The show goes on as Tara's husband Max and her two teenage children also try to cope with Tara's constant changing personalities.

The Psychoanalysis Theory would say that this disorder stemmed from something in Tara's past. It could have been childhood abuse and Tara's coping mechanism was to create personalities that could stand in for her as she goes inside herself to hide. She would create a personality that would be better suited to deal with the trauma.
This clip showed the different personalities at their finest.
"Alice" takes the role of the housewife, bakes and talks to teachers and tries to connect with Tara's husband, Max. This could stem with an estrangement that Tara feels with her husband or being the wife. This might be how Tara controls a feeling of being out of control with her role as a wife and mother. "Alice" is the perfect 50's housewife, so she is best suited for this role.
"T" has fun and has the ability to connect with Tara's teenage daughter, Kate.

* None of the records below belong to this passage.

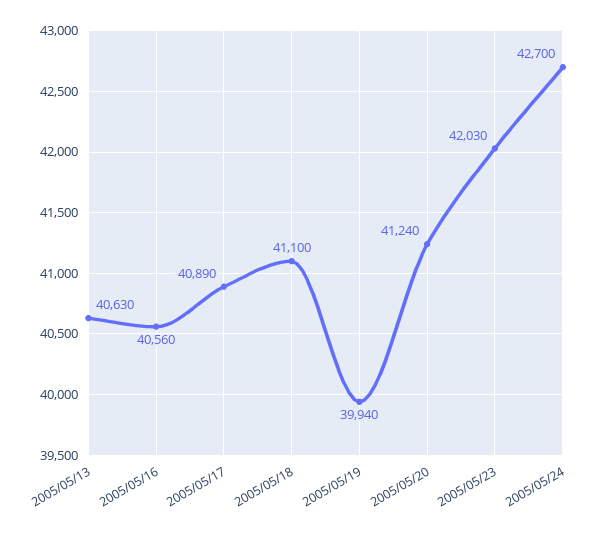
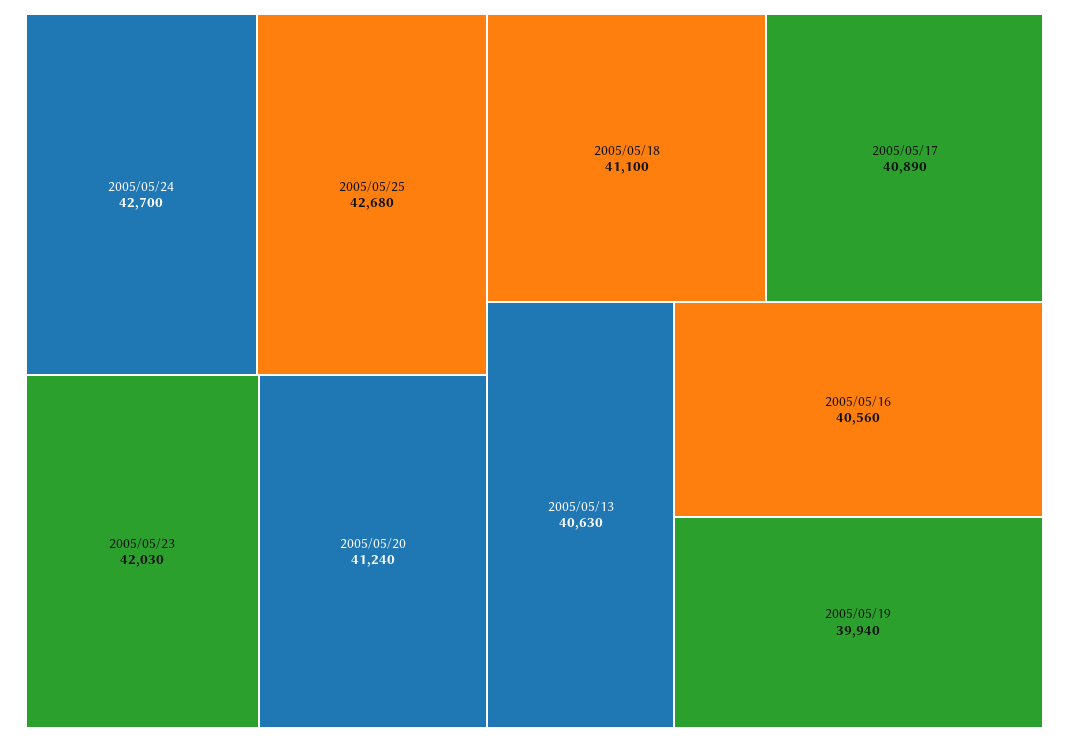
2005/05/25: none -> 42680

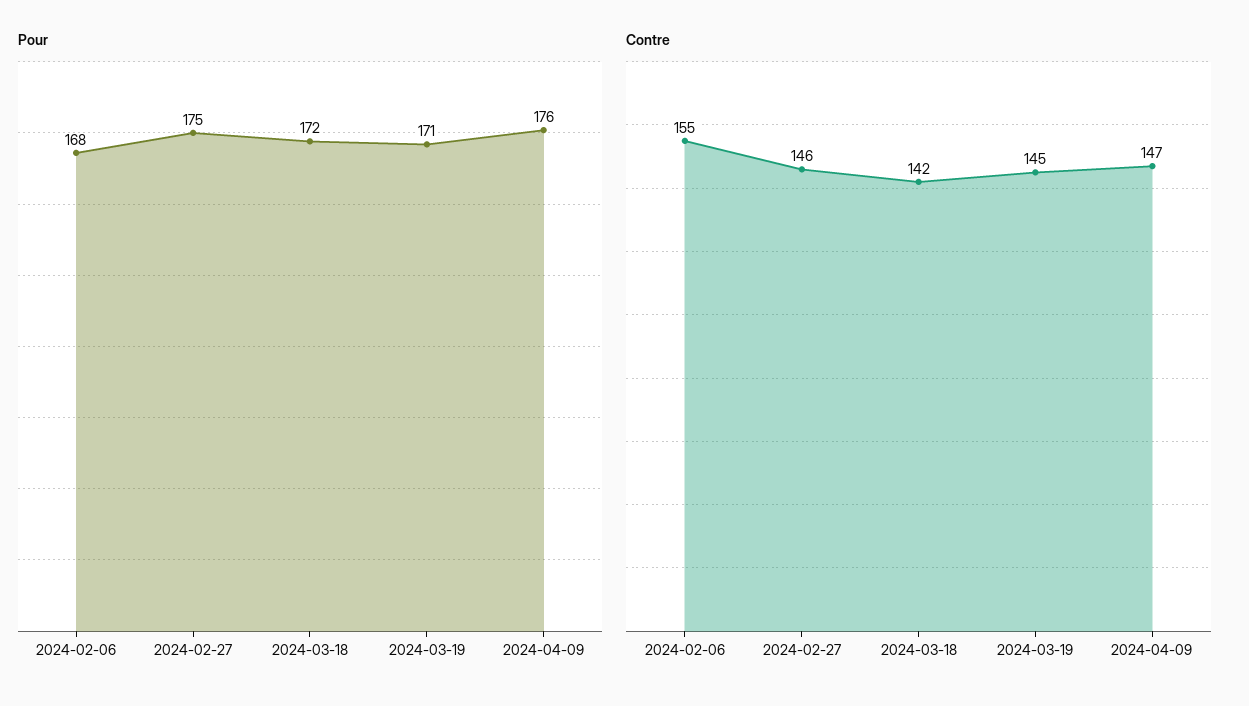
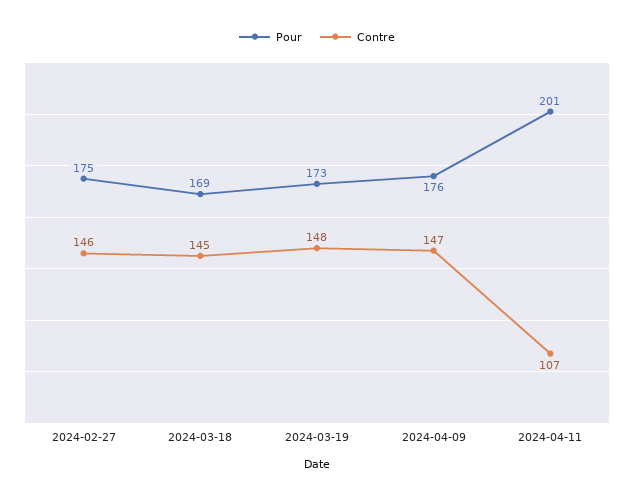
Pour, 2024-02-06: 168 -> none
Pour, 2024-03-18: 172 -> 169
Pour, 2024-03-19: 171 -> 173
Contre, 2024-02-06: 155 -> none
Contre, 2024-03-18: 142 -> 145
Contre, 2024-03-19: 145 -> 148
Pour, 2024-04-11: none -> 201
Contre, 2024-04-11: none -> 107

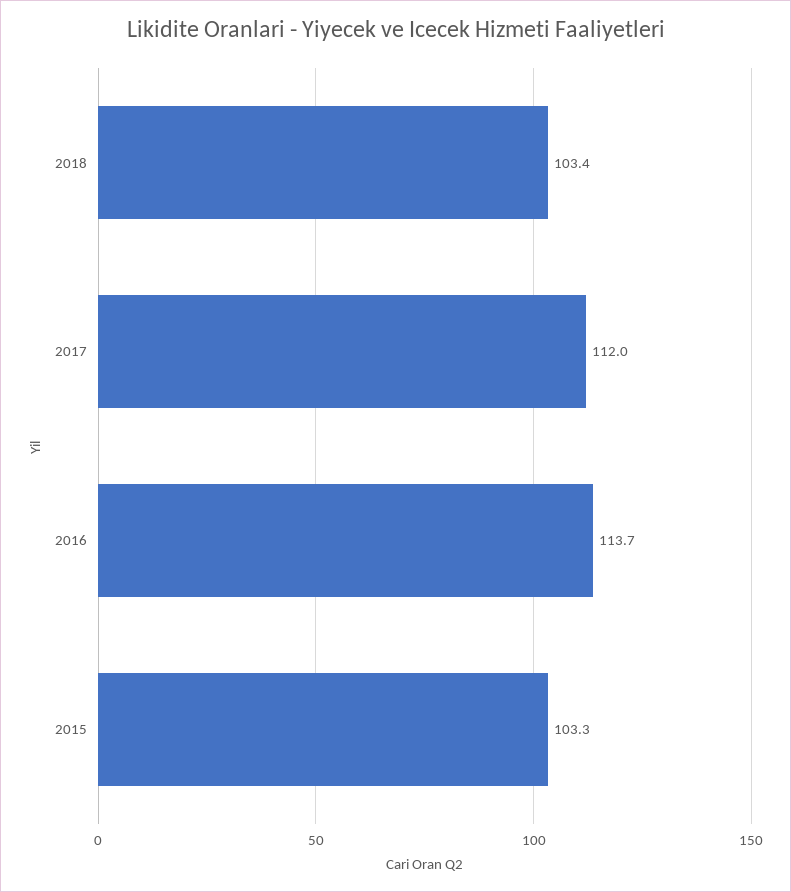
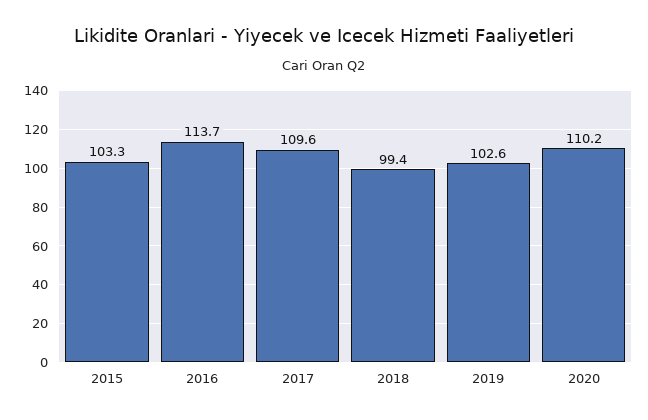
2018: 103.4 -> 99.4
2017: 112 -> 109.6
2019: none -> 102.6
2020: none -> 110.2

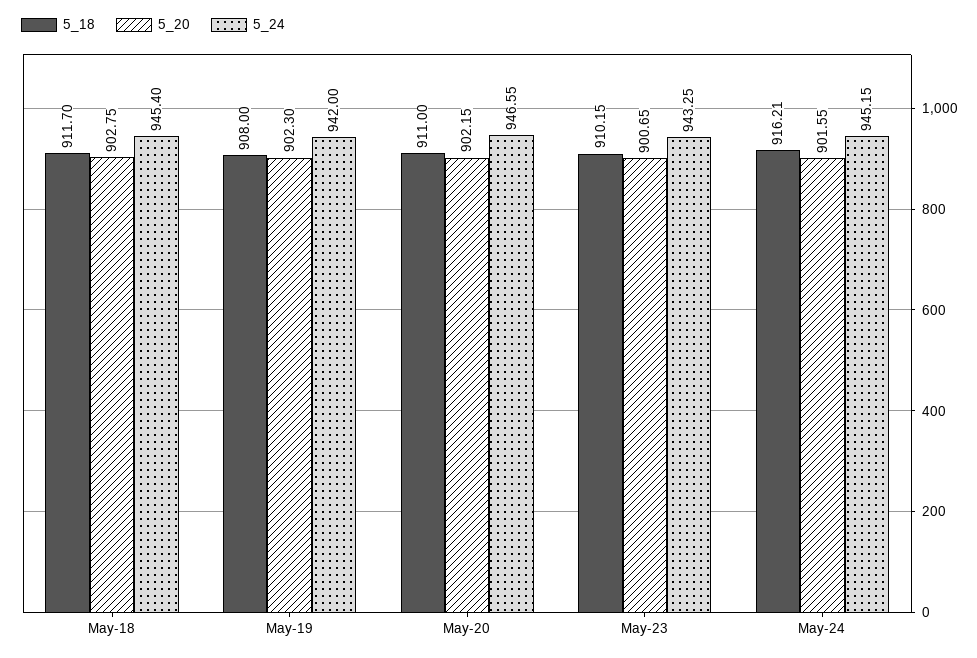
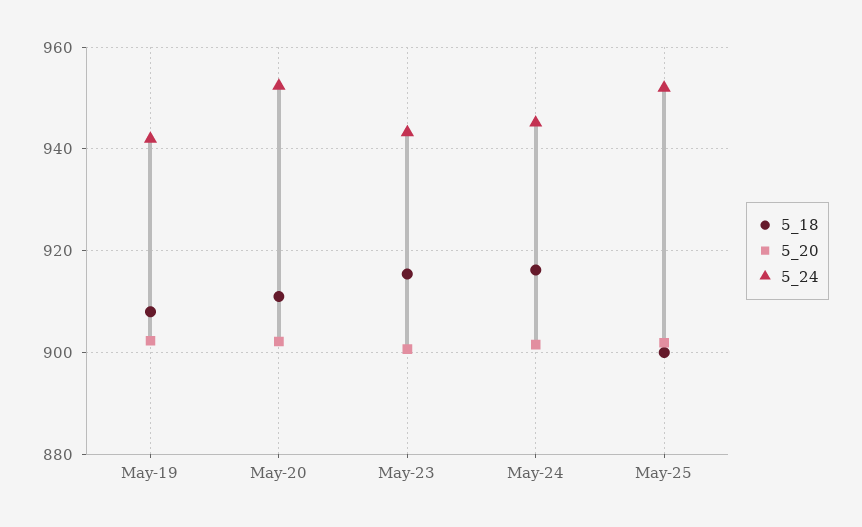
5_18, May-18: 911.7 -> none
5_20, May-18: 902.75 -> none
5_24, May-18: 945.4 -> none
5_24, May-20: 946.55 -> 952
5_18, May-23: 910.15 -> 916
5_18, May-25: none -> 900
5_20, May-25: none -> 902
5_24, May-25: none -> 952

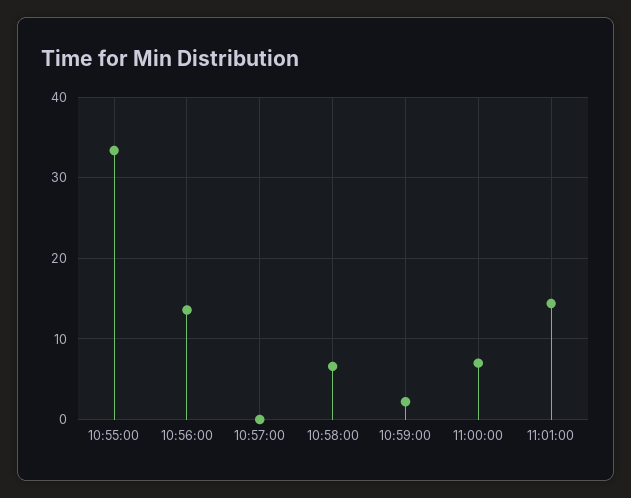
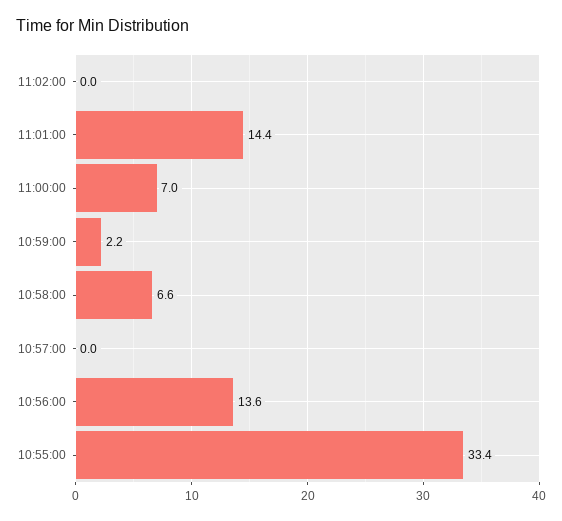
11:02:00: none -> 0

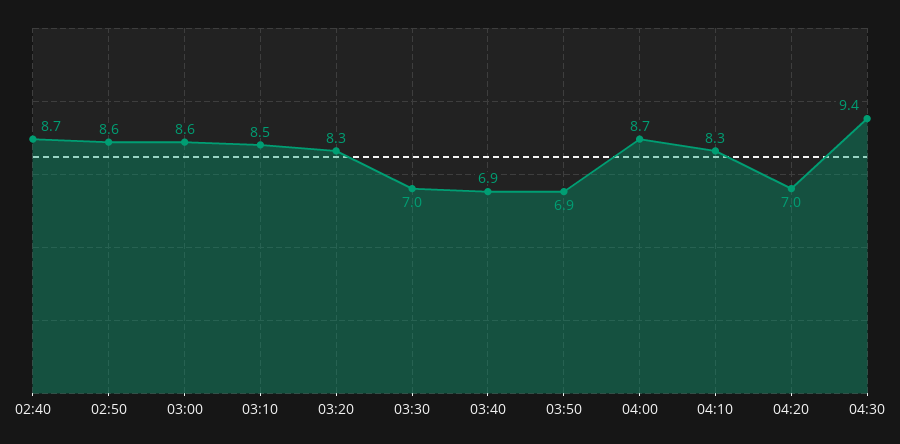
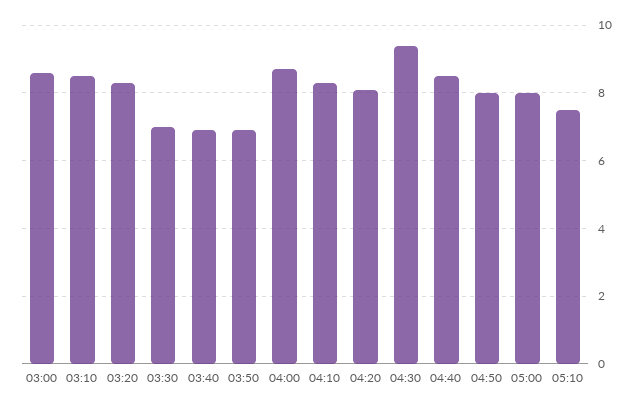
02:40: 8.7 -> none
02:50: 8.6 -> none
04:20: 7 -> 8
04:40: none -> 8.5
04:50: none -> 8
05:00: none -> 8
05:10: none -> 7.5

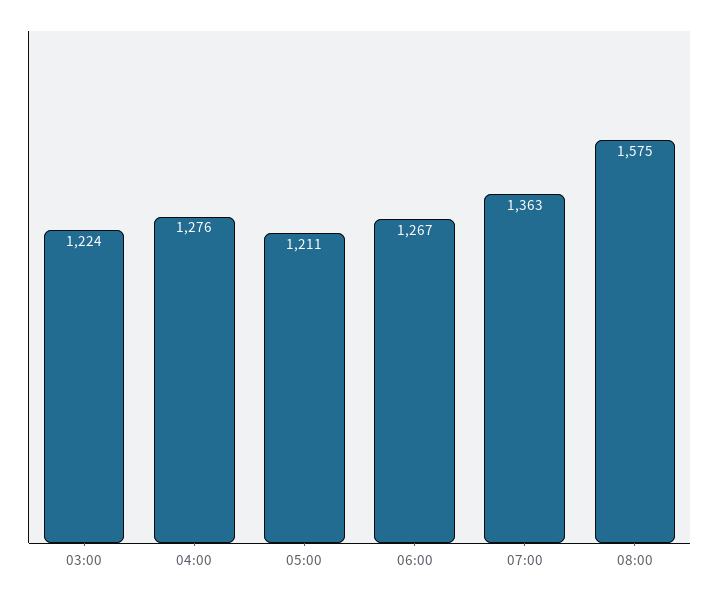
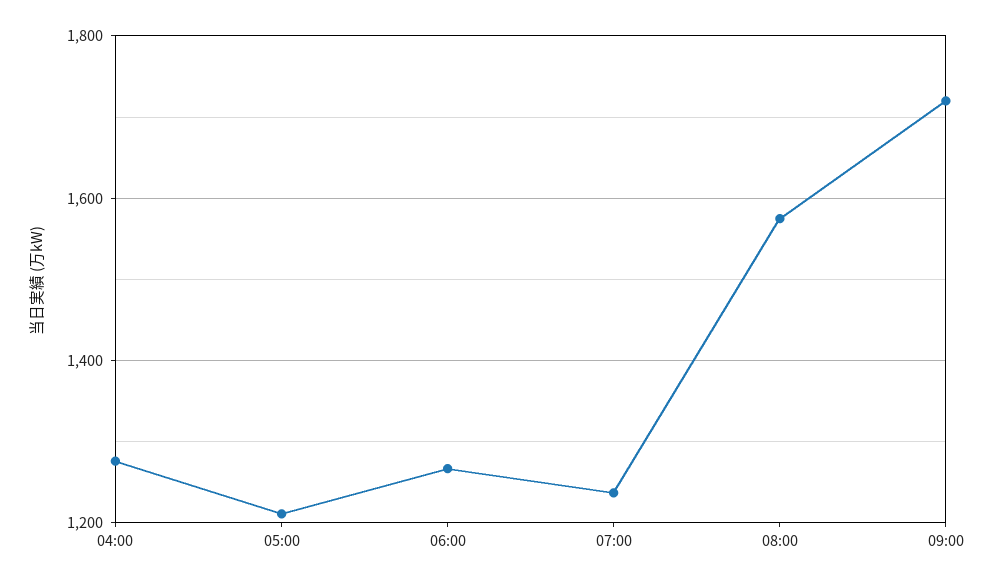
03:00: 1224 -> none
07:00: 1363 -> 1240
09:00: none -> 1720

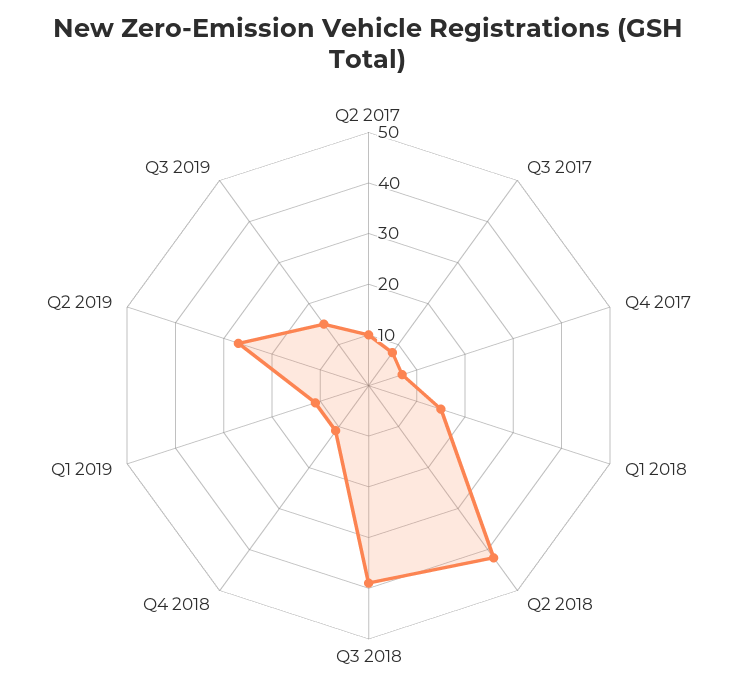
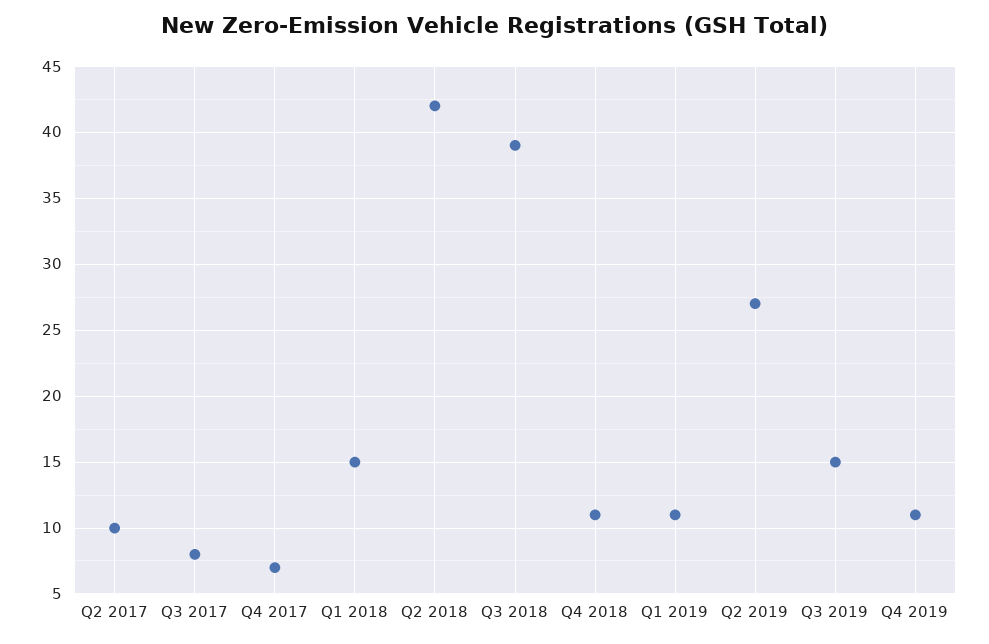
Q4 2019: none -> 11

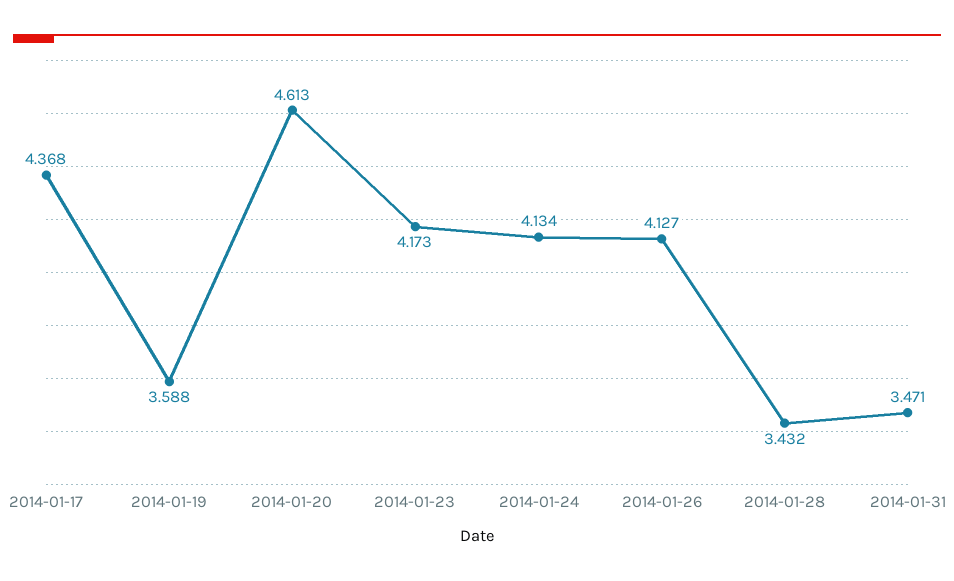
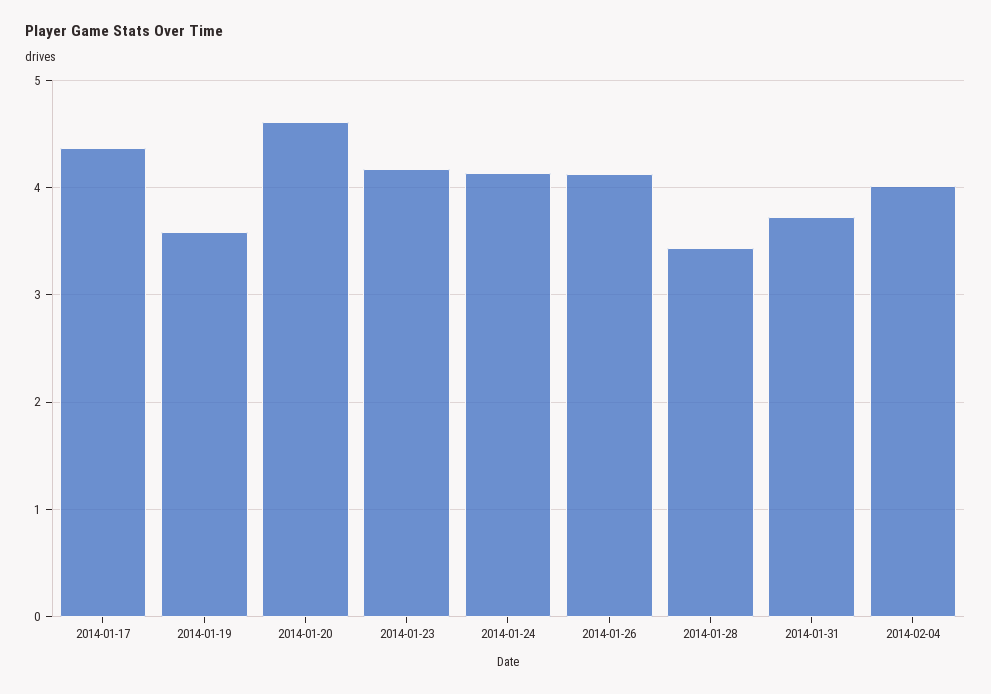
2014-01-31: 3.471 -> 3.7
2014-02-04: none -> 4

This might be because Tara might feel that she can not connect with her punk rock teenage daughter. "T" has a better understanding of Kate because she is a rebellious teenager, herself. Tara uses "T" because she feels that she is best suited for this role.
"Buck" likes to have a beer, go bowling, and tries to connect with Tara's teenage son, Marshall. This could be because Tara is aware of Marshall's homosexuality. Tara uses "Buck" to try to be a masculine role model for Marshall. Maybe Tara feels that her husband, Max, is not capable of fulfilling this role.
Tara could also be using this "alters" to get out of doing certain tasks. Tara's sister wants to go to a "Pampered Chef" party, so "T" arises, therefore Tara does not have to attend the party with her sister. Also, when Marshall is having problems at school, Tara uses "Alice" to stand in and have a conference withe the teacher, therefore Tara does not have to take part in conflict.
It also makes the audience wonder how much of the personalities are actually Tara and if she is just using them for her benefit. Have her conflicts of the past subsided or is she still using the "alters" for a way out?
This is a clip of the new season, still more crazy alters because Tara decides to go off of her "meds." We see in this season that "Buck" finds a love interest at the bar. Maybe this means that Tara has some homosexual fantasies herself. This could be because she wonders about why her son is homosexual, but Marshall finds a girlfriend. "Buck's" love interest could be reflection of Marshall's homosexuality.
Also, because Tara is trying to integrate her "alters" Tara is beginning to know what happens when she is "not there" because she has conversations with them. This is also the beginning of the therapy sessions with "Shoshana." (The embed was disabled, but here's the link for that one.)
Tara is trying to "get better" so "Shoshana" becomes a confidant figure. Tara becomes aware of her alters and has conversations with them.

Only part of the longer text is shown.